Jakarta, CNN Indonesia -- Tak banyak jalan menuju Krayan, dan jalur termudah dapat dicapai dari Malaysia. Ironis, karena Krayan yang berada di Kabupaten Nunukan, Kalimantan Utara, ialah bagian dari Indonesia.
Jika dari Malaysia menuju Krayan cukup berkendara lewat jalur darat, dari Indonesia harus melalui jalur udara dengan pesawat perintis.
Wilayah yang dijuluki ‘jantung’ Kalimantan itu merupakan tempat tinggal suku Dayak Lundayeh yang terletak di beranda Indonesia, berbatasan dengan Malaysia di sisi utara dan barat.
ADVERTISEMENT
SCROLL TO CONTINUE WITH CONTENT
Krayan ialah potret buram perbatasan Indonesia. Daerah ini masih terisolasi meski Indonesia telah merdeka 71 tahun. Bagian timur, selatan, barat, dan utara kawasan tersebut jauh tertinggal dibanding daerah-daerah lain di Indonesia.
Di sana, rumah-rumah warga berdinding kayu dan beratap seng. Jalanan belum beraspal, melainkan dipadatkan dengan pasir hitam dan sebagian tertutup tanah sehingga hanya bisa dilalui oleh kendaraan bergardan ganda.
“Hampir seluruh mobil di Krayan adalah mobil bekas dari Brunei dan Malaysia,” kata Agung Nurjana, peneliti Pusat Kajian Kepemudaan Universitas Indonesia yang melakukan riset di Krayan Induk, kepada
CNNIndonesia.com, Senin (15/8).
“Malaysia” menjadi kata kunci di sini, sebab semua barang di Krayan lebih murah jika beli di Malaysia ketimbang di Indonesia. Satu sak semen di Malaysia misal seharga Rp150 ribu, sedangkan semen Indonesia yang dibawa dari Tarakan ke Krayan mencapai Rp1,5 juta. Jauh lebih mahal.
Harga barang-barang dari Indonesia membubung lantaran ketiadaan transportasi darat. Semua harus lewat jalur udara.
“Kalau carter, harganya lebih mahal lagi. Sepuluh sak semen Malaysia sama dengan satu semen dari Indonesia,” kata Kepala Adat Krayat Darat, M Rining Liang.
Ini juga yang menyebabkan masyarakat Krayan jarang menggunakan produk dalam negeri. Mereka amat bergantung pada Malaysia untuk urusan kebutuhan sehari-hari seperti minyak goreng, gula, mi instan, hingga tabung gas untuk memasak.
Situasi itu tak pelak memunculkan anekdot di tengah masyarakat Krayan: di dada ada burung garuda, di perut ada harimau.
Harimau merupakan bagian dari lambang negara Malaysia.

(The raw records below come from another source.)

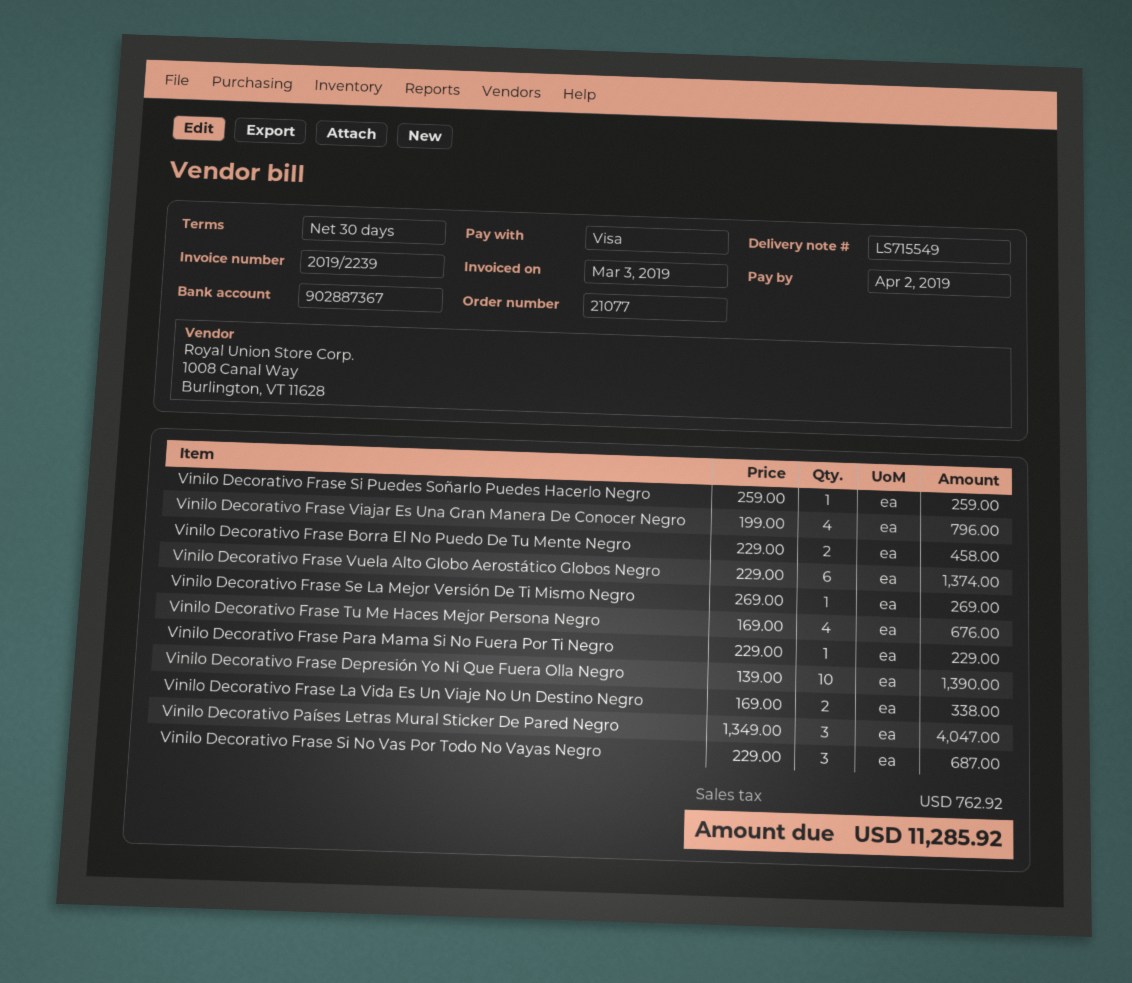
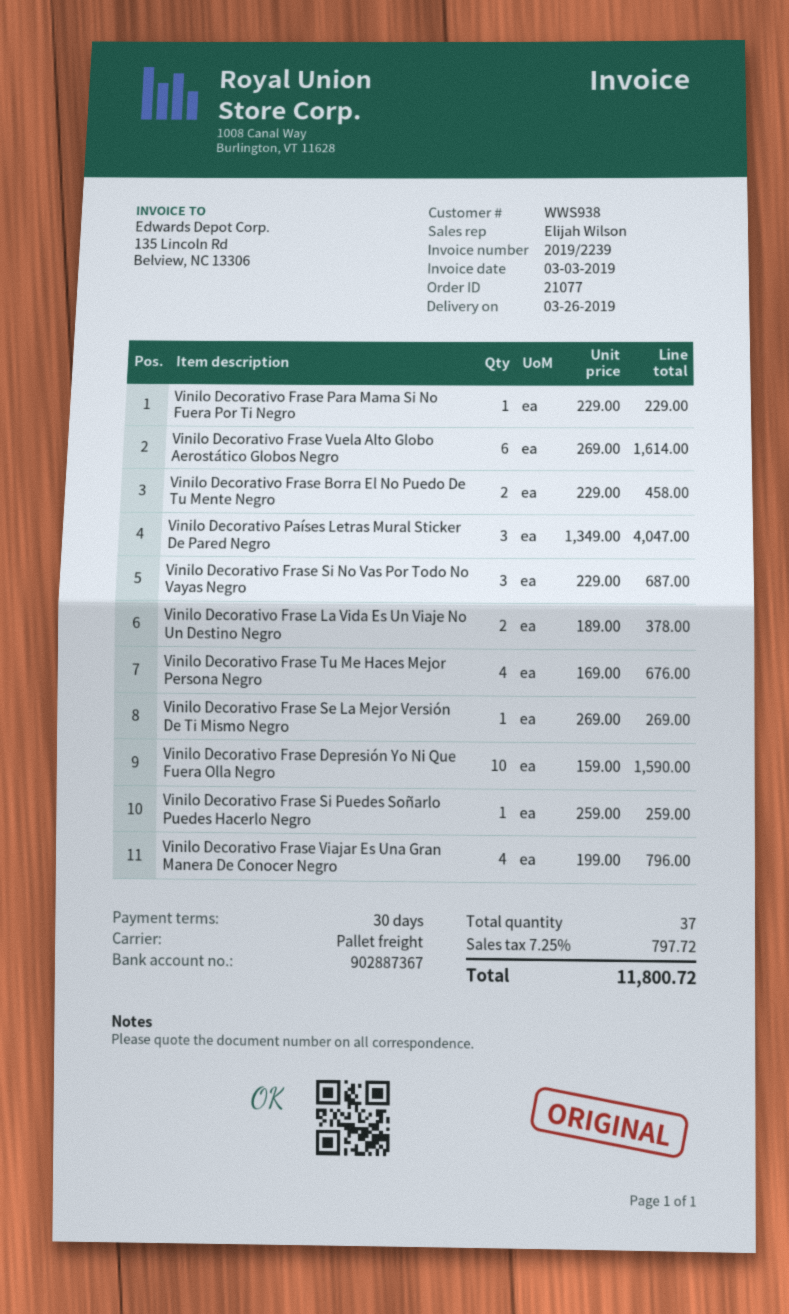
Vinilo Decorativo Frase Vuela Alto Globo Aerostático Globos Negro: 6 x 229.00 = 1374.00 -> 6 x 269.00 = 1614.00
Vinilo Decorativo Frase Depresión Yo Ni Que Fuera Olla Negro: 10 x 139.00 = 1390.00 -> 10 x 159.00 = 1590.00
Vinilo Decorativo Frase La Vida Es Un Viaje No Un Destino Negro: 2 x 169.00 = 338.00 -> 2 x 189.00 = 378.00
tax: 762.92 -> 797.72
total: 11285.92 -> 11800.72

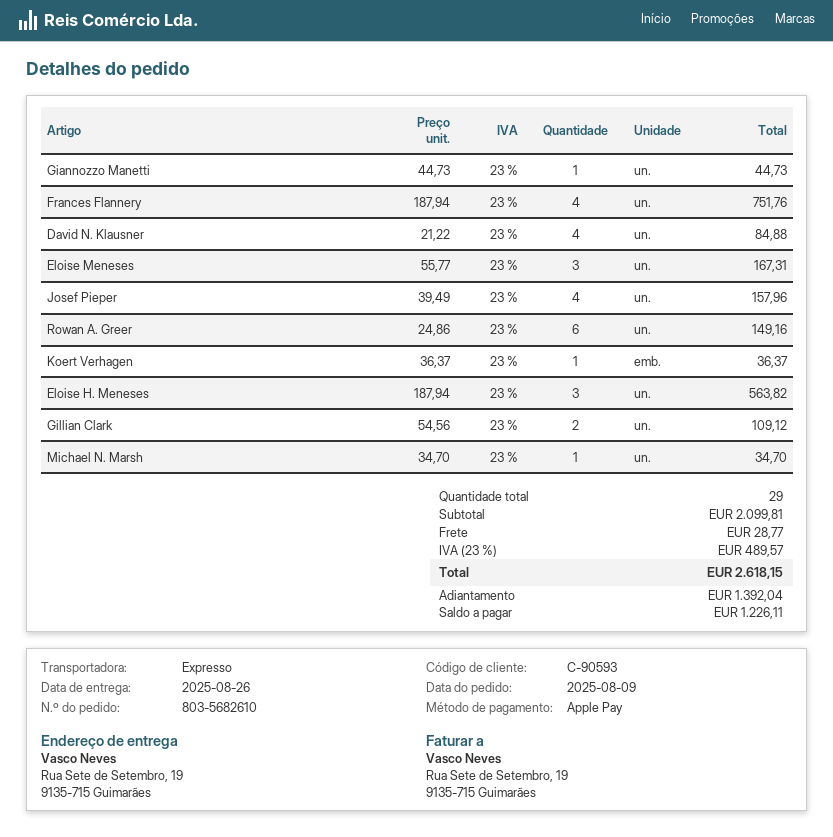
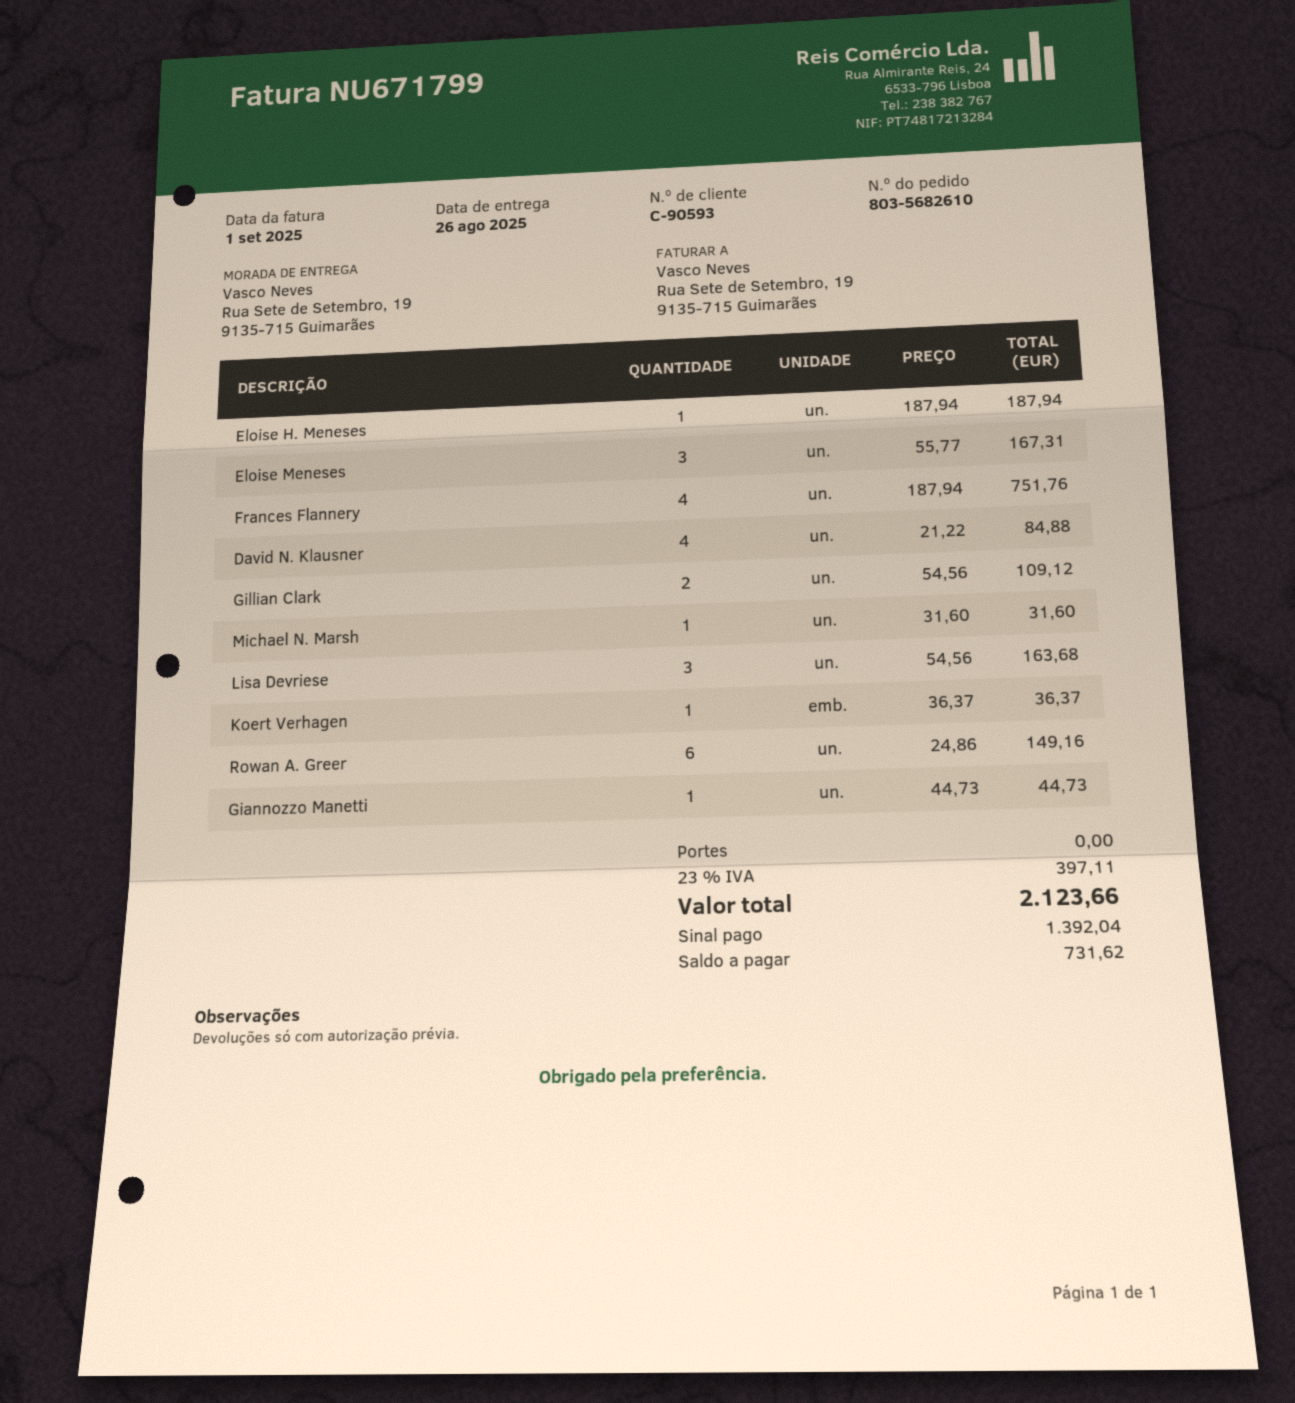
Josef Pieper: 4 x 39.49 = 157.96 -> none
Eloise H. Meneses: 3 x 187.94 = 563.82 -> 1 x 187.94 = 187.94
Michael N. Marsh: 1 x 34.70 = 34.70 -> 1 x 31.60 = 31.60
Lisa Devriese: none -> 3 x 54.56 = 163.68
shipping: 28.77 -> 0.00
tax: 23% = 489.57 -> 23% = 397.11
total: 2618.15 -> 2123.66
balance: 1226.11 -> 731.62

Slogan “garuda di dada, harimau di perut” itu sesungguhnya ekspresi kekecewaan warga Krayan atas kesulitan yang mereka alami.
“Kami suka guyon. Kami ini rakyat Indonesia, tapi di perut kami ada kencing harimau, karena kebutuhan masyarakat didatangkan dari Malaysia. Dari minyak, gula, barang konstruksi, bahan bakar minyak, semua kami datangkan dari sana,” kata Rining.
Masyarakat Krayan bukannya senang karena membeli semua barang dari Malaysia dengan harga lebih murah. Ketergantungan pada Negeri Jiran membuat mereka kerap dilecehkan.
Aparat Malaysia sering membongkar, menyita, bahkan membuang barang yang mereka beli dari Malaysia.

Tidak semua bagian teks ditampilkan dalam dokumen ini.